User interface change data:
=== Begin Enclosure ===

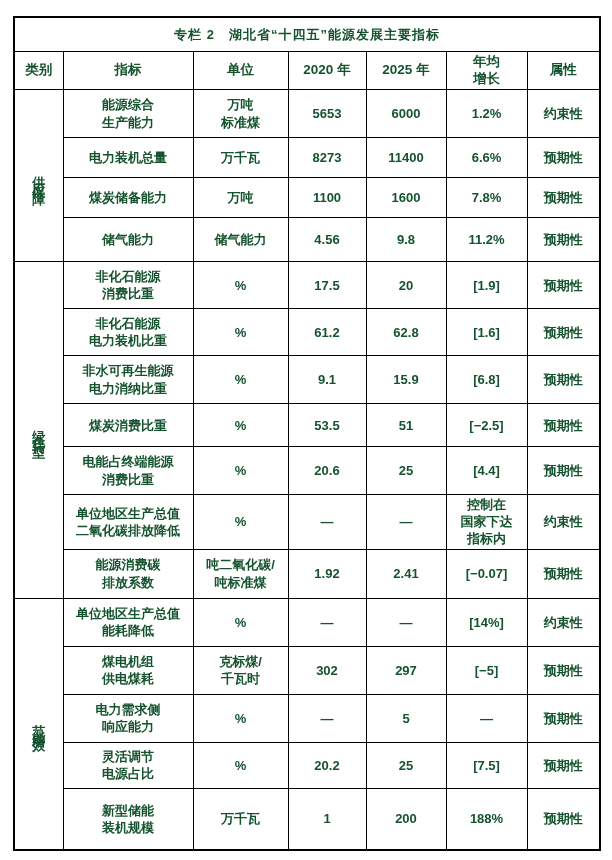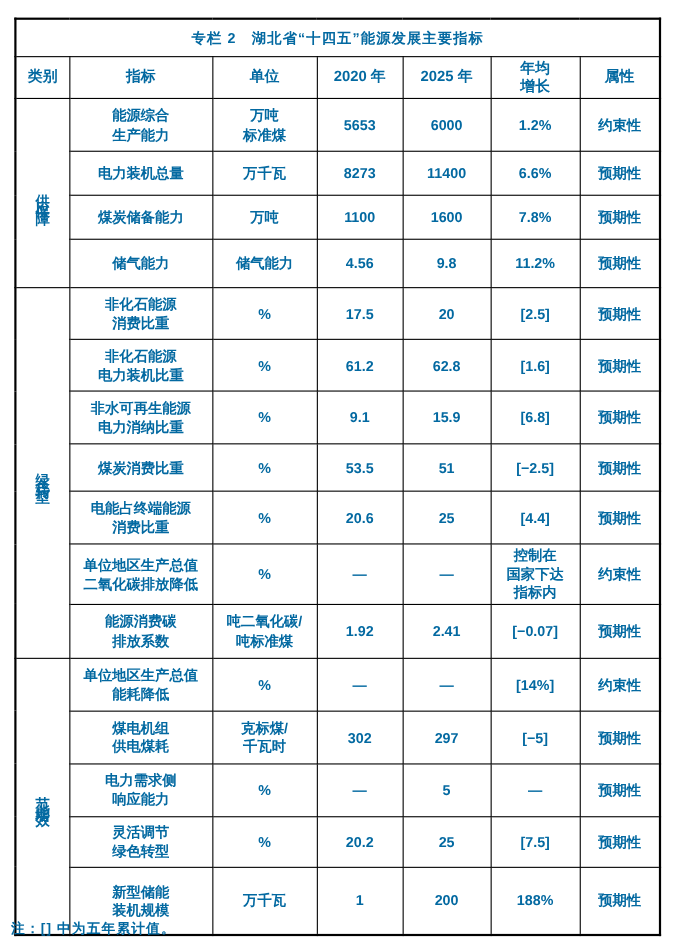"专栏 2 湖北省“十四五”能源发展主要指标" .page { color: #0369a1 -> #14532d }
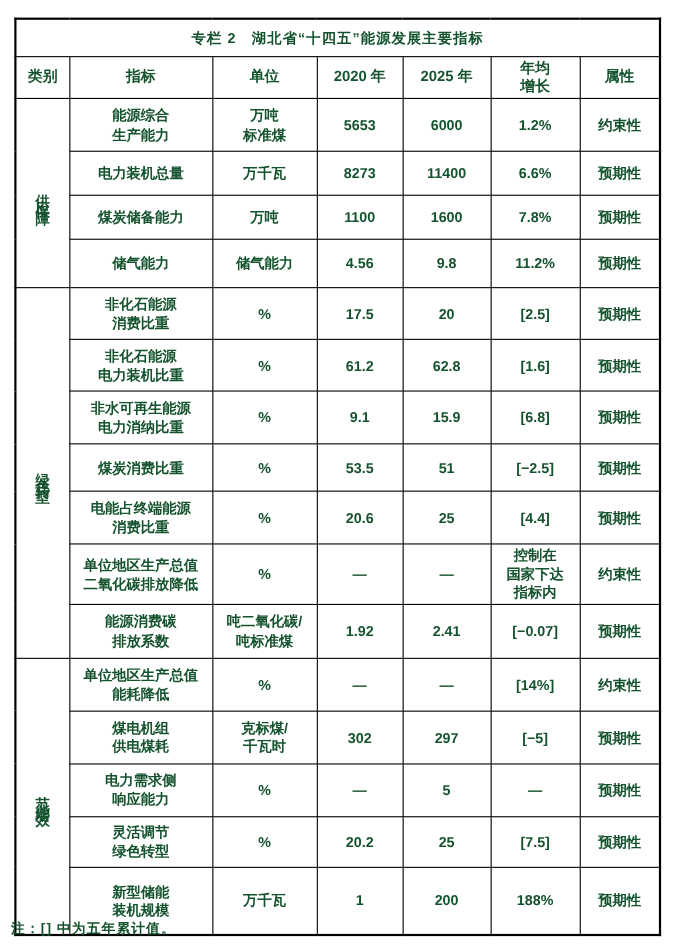"[2.5]" td { text: 2.5 -> 1.9 }
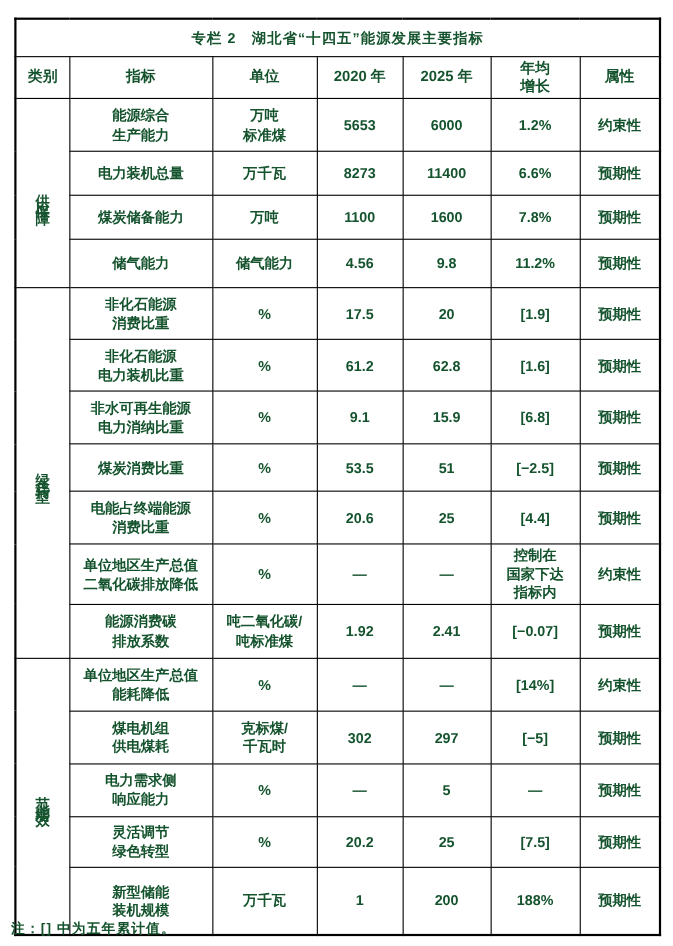"灵活调节" td { text: 绿色转型 -> 电源占比 }
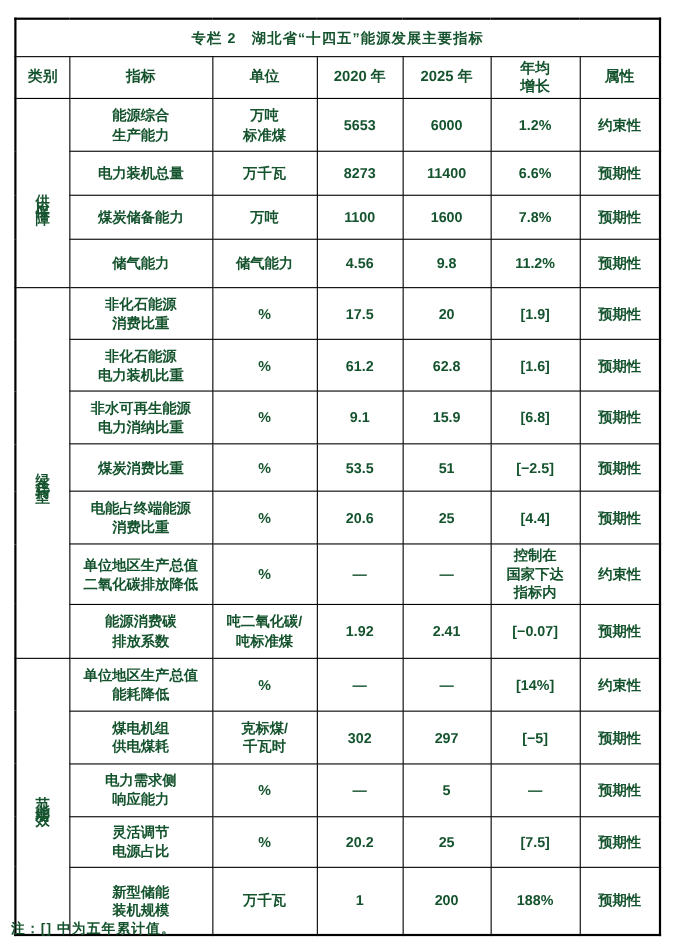"注：[] 中为五年累计值。" div.footnote { html: <div>注：[] 中为五年累计值。</div> -> none }
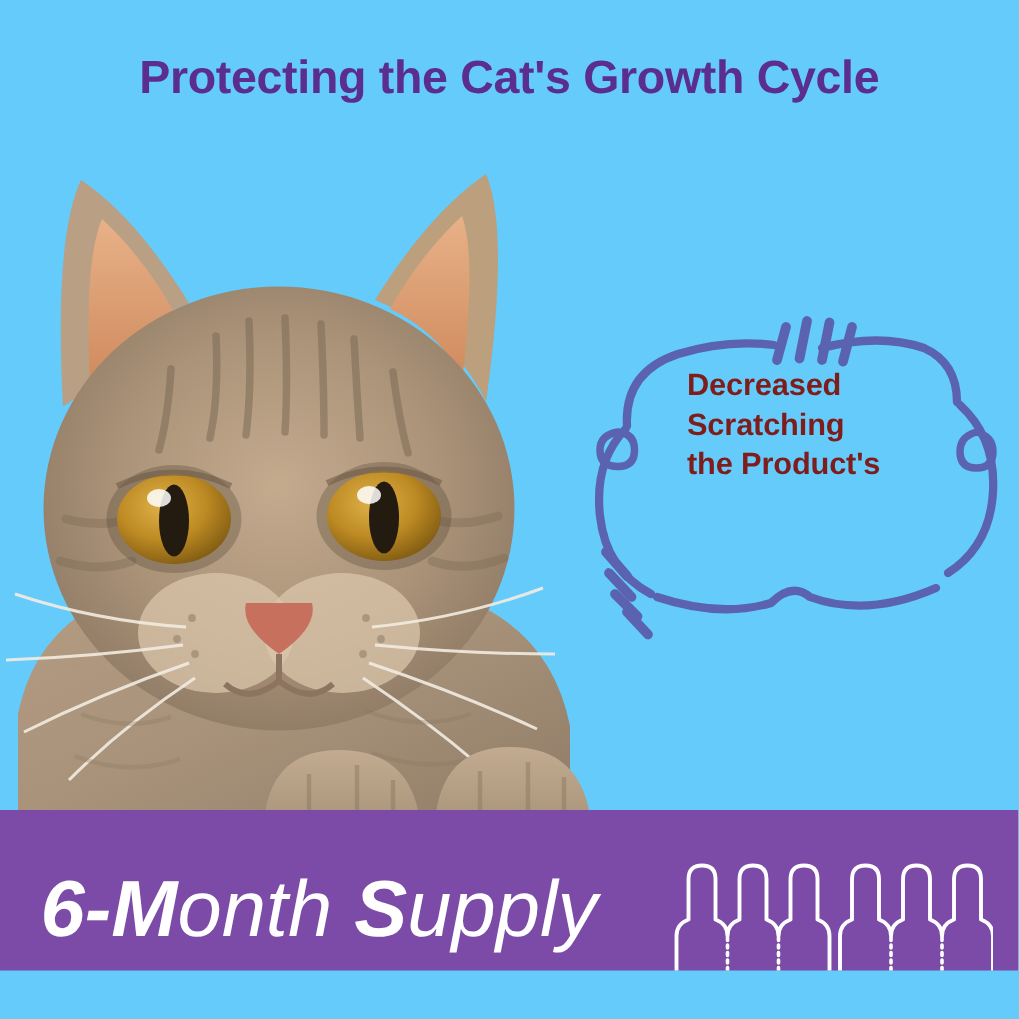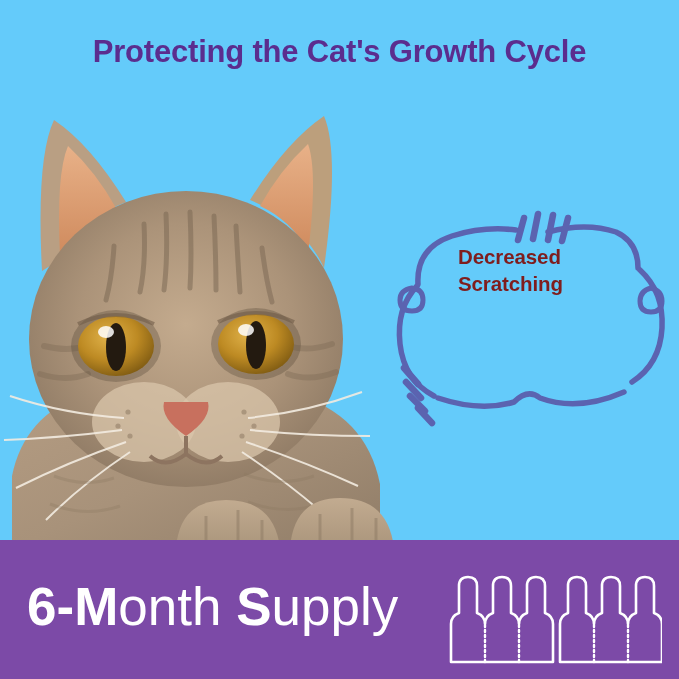"the Product's" div { html: none -> <div>the Product's</div> }
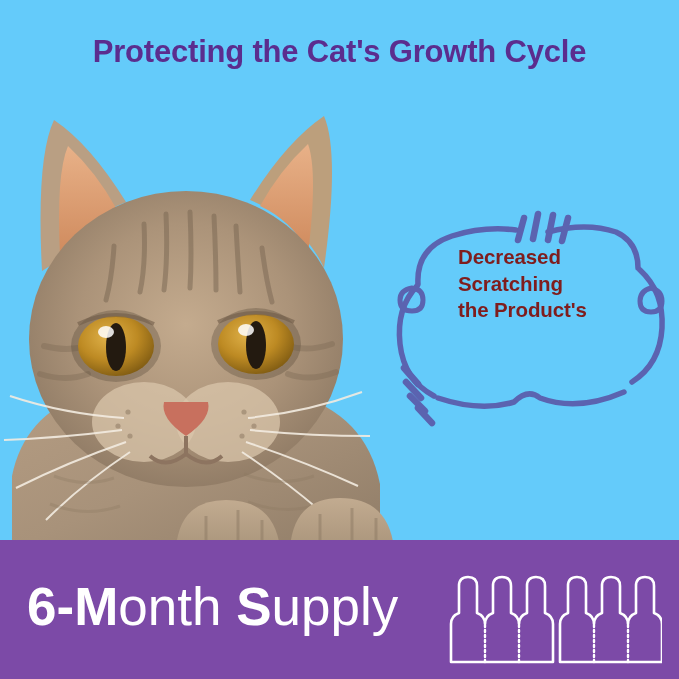"6-Month Supply" #banner { font-style: none -> italic; height: 139px -> 107px }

=== End Enclosure ===

What you return must match the entries above exactly, apart from the pictures, which are left out.

"专栏 2 湖北省“十四五”能源发展主要指标" .page { color: #0369a1 -> #14532d }
"[2.5]" td { text: 2.5 -> 1.9 }
"灵活调节" td { text: 绿色转型 -> 电源占比 }
"注：[] 中为五年累计值。" div.footnote { html: <div>注：[] 中为五年累计值。</div> -> none }
"the Product's" div { html: none -> <div>the Product's</div> }
"6-Month Supply" #banner { font-style: none -> italic; height: 139px -> 107px }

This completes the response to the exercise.